JTD: As the high cost of treatments is highlighted, what can hospitals or medical institutes do to reduce costs in healthcare without sacrificing patient satisfaction?

Dr. Suzuki: While this ultimately has to happen at the policy level, effort has to start at the local level. As healthcare workers and systems, we need to raise awareness that will lead to policy changes. It is the responsibility of each healthcare system to identify the various barriers and raise awareness through outreach and publishing the work as well as planning interventions to mitigate the disparity.

JTD: What can be done to efficiently alleviate the healthcare disparities and safeguard high-quality care? Could you make a brief introduction to us?

Dr. Suzuki: Again, it is upon each of us to raise awareness which hopefully leads to changes at the policy level, ensuring screening and the subsequent care are covered by insurance. Recent work also highlights the improvement in cancer screening with paid-sick-leave mandates. I do believe the lack of paid sick-leave is a major patient factor that contributes significantly to the vulnerable population not receiving the cancer screening they need.
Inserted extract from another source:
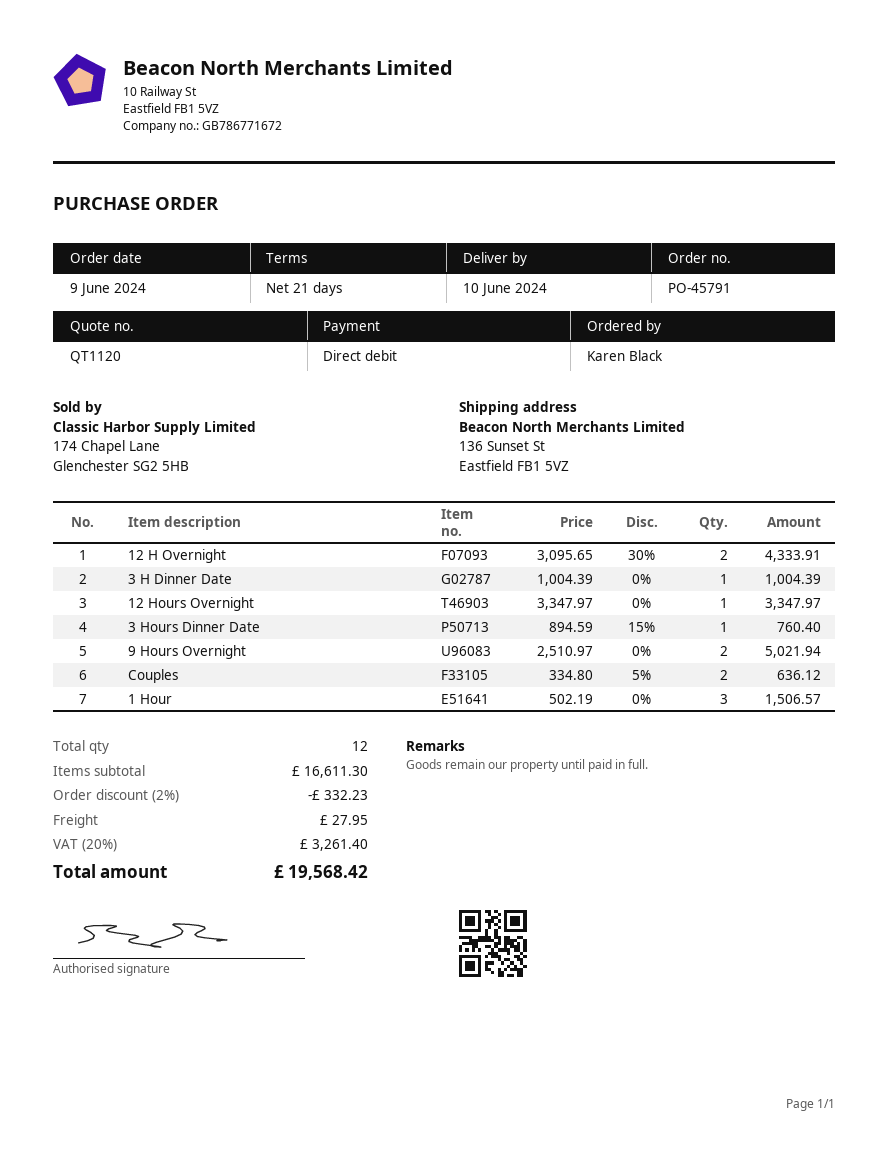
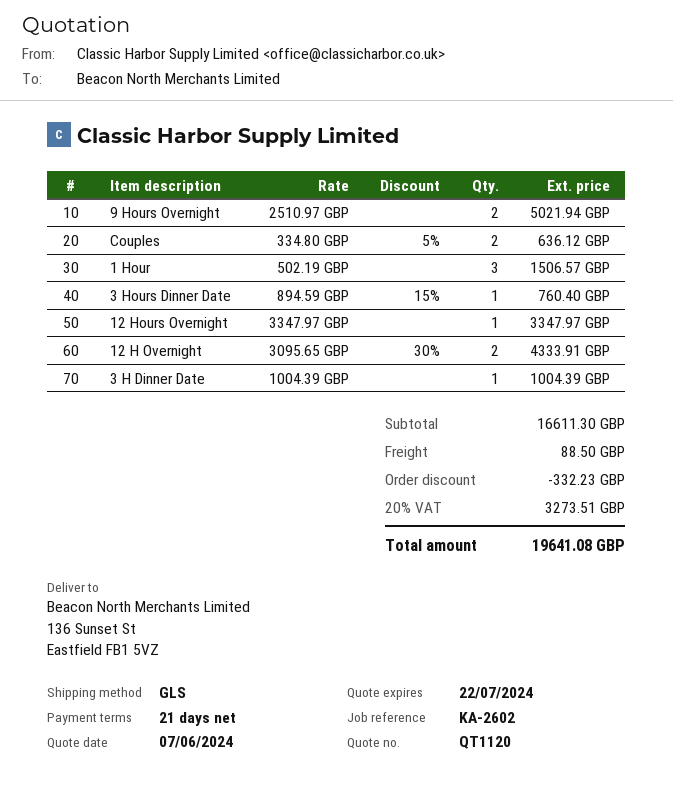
shipping: 27.95 -> 88.50
tax: 20% = 3261.40 -> 20% = 3273.51
total: 19568.42 -> 19641.08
JTD: Is the topic of this special series associated with any of your recent research projects? Would you please share some significant researches you are working on?
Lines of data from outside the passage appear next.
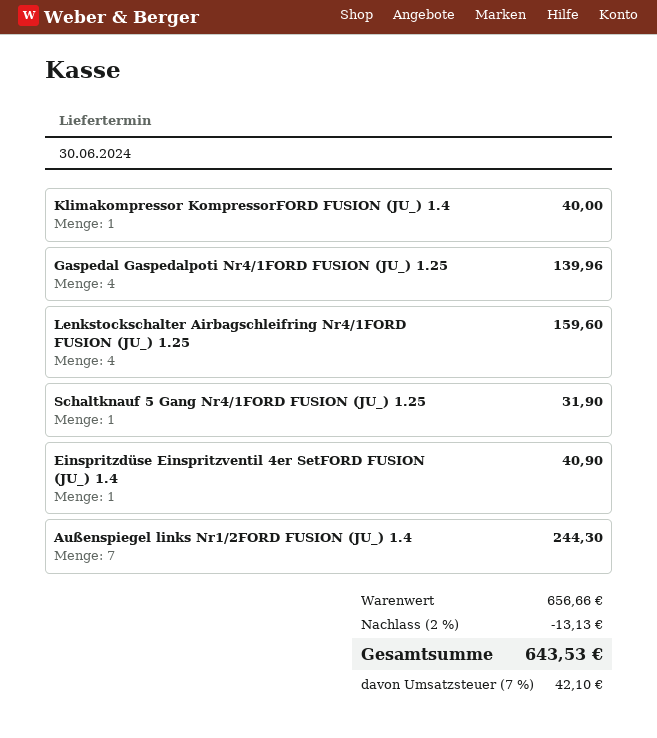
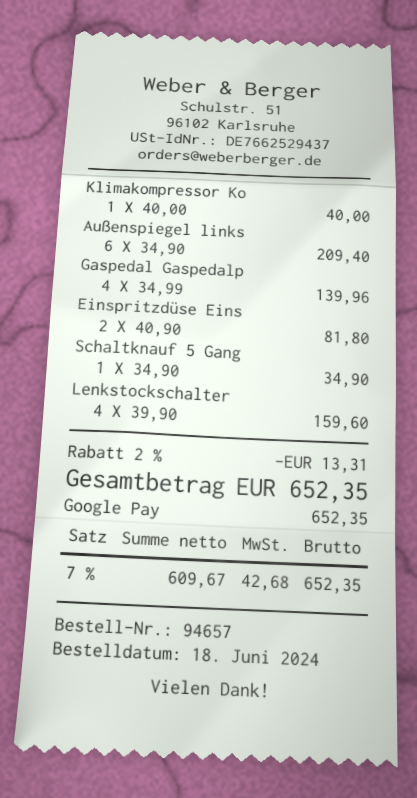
Schaltknauf 5 Gang Nr4/1FORD FUSION (JU_) 1.25: 1 for 31.90 -> 1 for 34.90
Einspritzdüse Einspritzventil 4er SetFORD FUSION (JU_) 1.4: 1 for 40.90 -> 2 for 81.80
Außenspiegel links Nr1/2FORD FUSION (JU_) 1.4: 7 for 244.30 -> 6 for 209.40
discount: 2% = 13.13 -> 2% = 13.31
tax: 7% = 42.10 -> 7% = 42.68
total: 643.53 -> 652.35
Dr. Suzuki: We have various research to attack the disparity issue in lung cancer screening, with the ultimate goal of mitigating disparity and increasing both the uptake and the yield of screening. In terms of improving the uptake, we have done work to demonstrate the granular details of the barriers at the hospital level, highlighting that redlining is associated with decreased screening uptake. Identifying specific areas/populations in need may allow us to strategize how to plan our future efforts. This may come in the form of offering better clinic time for the targeted area/population or efforts such as mobile screening, in which we would come to the patients. Mobile screening has been done previously but perhaps can be improved with better technology.

As for improving the screening yield, we are investigating the role of molecular information obtained from normal airways to better assess lung cancer risk. As a part of this effort, we are investigating whether there exists a racial difference in lung cancer risk at the genetic level. Personalizing lung cancer risk will hopefully result in better cancer detection by screening CT as well as convincing patients to receive screening.

JTD: If given an opportunity to update this special series, what would you like to moderate, add or emphasize to provide a more comprehensive series?

Dr. Suzuki: In the current issue, we highlighted the current issues in socioeconomic disparity. An ideal update as a follow-up would be an issue highlighting what specific efforts have taken place and noting what efforts have had the most success in mitigating the disparity.


Reference

  1. Socioeconomic Disparities in the Treatment of Thoracic Malignancies. Available online: https://jtd.amegroups.com/post/view/socioeconomic-disparities-in-the-treatment-of-thoracic-malignancies
  2. Suzuki K, Litle VR. Healthcare disparities in thoracic malignancies. J Thorac Dis 2021;13(6):3741-3744.